Problem requirements:
Below are the records; give again exactly the line with "total: 132.68 -> 133.21", the line with "total: 13288.25 -> 14768.05", and each line that lies between them, and nothing besides.

Dataset extract:

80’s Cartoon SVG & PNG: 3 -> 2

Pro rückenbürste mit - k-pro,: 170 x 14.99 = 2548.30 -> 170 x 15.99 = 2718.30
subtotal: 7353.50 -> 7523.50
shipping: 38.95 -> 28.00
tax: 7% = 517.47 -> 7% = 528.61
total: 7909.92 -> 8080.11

---

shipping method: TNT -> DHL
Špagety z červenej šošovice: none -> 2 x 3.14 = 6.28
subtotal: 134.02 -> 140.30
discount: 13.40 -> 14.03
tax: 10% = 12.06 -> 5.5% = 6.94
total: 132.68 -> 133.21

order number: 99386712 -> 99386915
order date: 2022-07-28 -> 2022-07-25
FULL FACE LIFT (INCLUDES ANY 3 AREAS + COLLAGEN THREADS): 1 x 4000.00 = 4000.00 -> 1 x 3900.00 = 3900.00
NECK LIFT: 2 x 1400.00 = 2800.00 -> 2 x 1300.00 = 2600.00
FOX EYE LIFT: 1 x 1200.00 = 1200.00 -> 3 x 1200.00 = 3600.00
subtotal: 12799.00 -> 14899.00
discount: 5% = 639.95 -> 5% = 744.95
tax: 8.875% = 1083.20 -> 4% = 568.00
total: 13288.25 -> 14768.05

The completed task:
total: 132.68 -> 133.21

order number: 99386712 -> 99386915
order date: 2022-07-28 -> 2022-07-25
FULL FACE LIFT (INCLUDES ANY 3 AREAS + COLLAGEN THREADS): 1 x 4000.00 = 4000.00 -> 1 x 3900.00 = 3900.00
NECK LIFT: 2 x 1400.00 = 2800.00 -> 2 x 1300.00 = 2600.00
FOX EYE LIFT: 1 x 1200.00 = 1200.00 -> 3 x 1200.00 = 3600.00
subtotal: 12799.00 -> 14899.00
discount: 5% = 639.95 -> 5% = 744.95
tax: 8.875% = 1083.20 -> 4% = 568.00
total: 13288.25 -> 14768.05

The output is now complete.